Consumer Group Criticizes $1 Billion Plus Paycheck of Sears Chairman
April 25, 2007
Consumer Group Criticizes $1 Billion Plus Paycheck of Sears Chairman
Edward Lampert, Head of Sears, Profits From Sales of 800,000 Unsafe Stoves Annually; 12 Million Sears Stoves in Use in U.S.Households Today
WASHINGTON, D.C. – Joan Claybrook, president of Public Citizen, today characterized the announcement in Institutional Investor’s Alpha magazine that Edward S. Lampert, founder of hedge fund ESL Investments and chairman of Sears Holdings Corp., took home more than $1 billion on his investments last year as “excessive greed.”
According to The New York Times, Lampert has $11 billion of his $14.6 billion ESL fund in the retailer Sears Holdings Corp. Sears stock rose during the last year, enriching Lampert’s fortune by approximately $1.3 billion.
“Lampert-led Sears has raked in huge profits but failed to protect the public from the 800,000 unsafe stoves Sears sells annually in this country,” Claybrook said. “With the use of cost-cutting, lighter-gauge steel, these freestanding gas and electric ranges tip over easily. They are responsible for more than 100 reported cases of death and injury from scalding and burns due to hot foods and liquids spilling from the stove top when the stove tips over, and from the weight crushing anyone in the path of the tipping ranges.”
The history of unsafe stoves is sobering. Sears has known about this problem for years and yet done nothing. In December 1986, Sears staff members were told to secure the stoves. However, after informing installation managers in 1987 that the anti-tip devices “will be very simple [to install] in most cases” and “should require very little time,” an internal Sears memo documents that the brackets were usually not installed. Following the development of an industry-wide voluntary standard by Underwriters Laboratories and reevaluating the situation in 1994, Sears decided it would “take no action to provide installation of anti-tip devices.” A 1996 internal Sears memo estimates that the brackets were installed in only 2-5 percent of ranges sold.

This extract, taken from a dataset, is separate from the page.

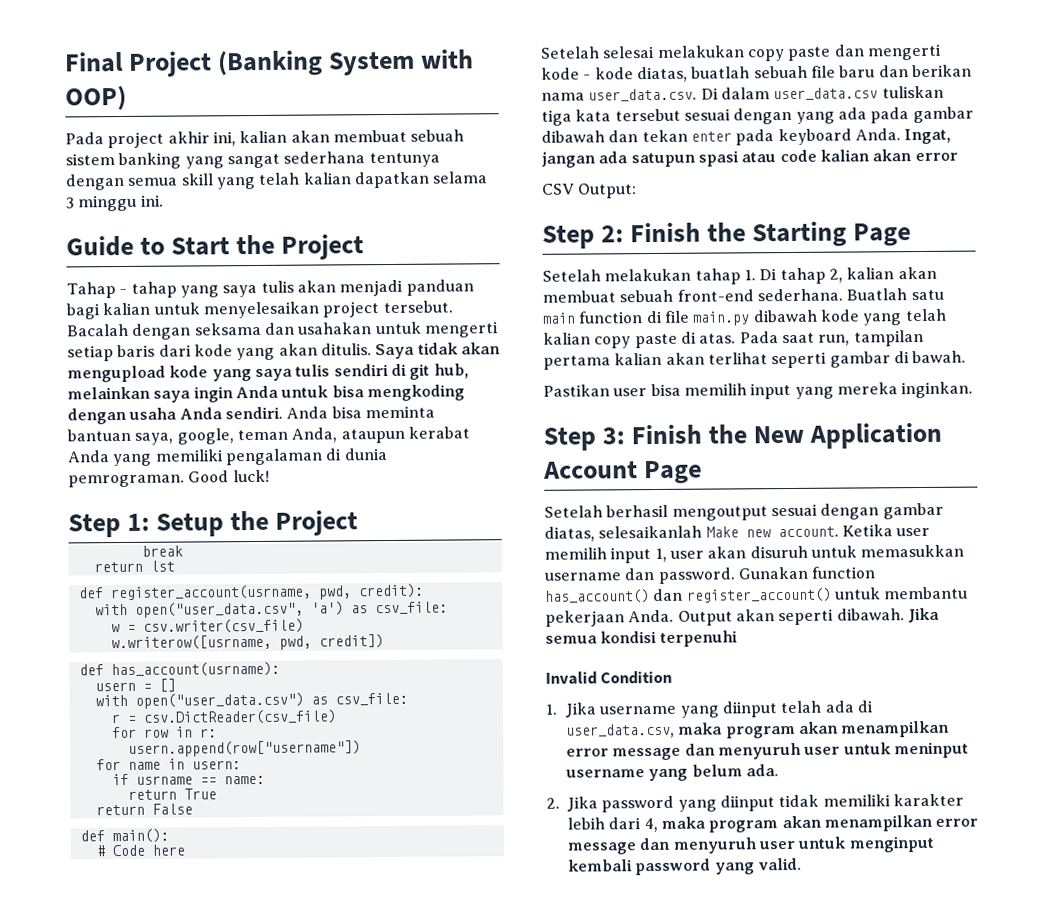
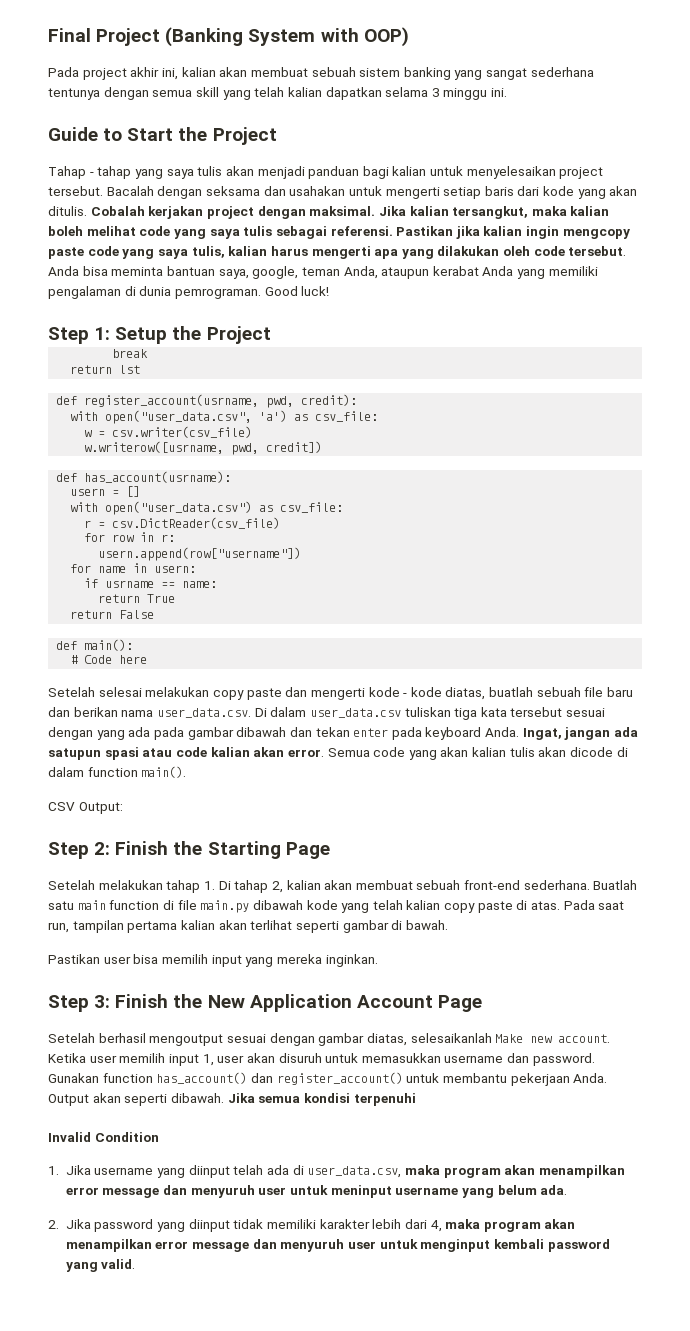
- Saya tidak akan mengupload kode yang saya tulis sendiri di git hub, melainkan saya ingin Anda untuk bisa mengkoding dengan usaha Anda sendiri.
+ Cobalah kerjakan project dengan maksimal. Jika kalian tersangkut, maka kalian boleh melihat code yang saya tulis sebagai referensi. Pastikan jika kalian ingin mengcopy paste code yang saya tulis, kalian harus mengerti apa yang dilakukan oleh code tersebut.
- Ingat, jangan ada satupun spasi atau code kalian akan error
+ Ingat, jangan ada satupun spasi atau code kalian akan error. Semua code yang akan kalian tulis akan dicode di dalam function main().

A few years later in a 1999 letter to Sears, Underwriters Laboratories wrote that it expected ranges with the UL Listing Mark to be installed with anti-tip safety devices supplied by the manufacturers. In a highly misleading letter, Sears responded that its vendors and suppliers had assured them that their ranges “have the proper components, warnings and instructions to be in full compliance with the UL 858 [requirements].” Sears failed to note that it was not installing the brackets as required.
The retailer also failed to protect its customers after the U.S. Consumer Protect Safety Commission sent incident reports. They document horrific stove-tipping injuries and deaths, mostly involving children and the elderly.
Claybrook called on Lampert and the other sellers of freestanding ranges to stop these horrible and yet preventable injuries. “Retailers of these unsafe stoves need to notify all owners of the danger of tipping and to install the brackets for any stove sold to date and going forward.”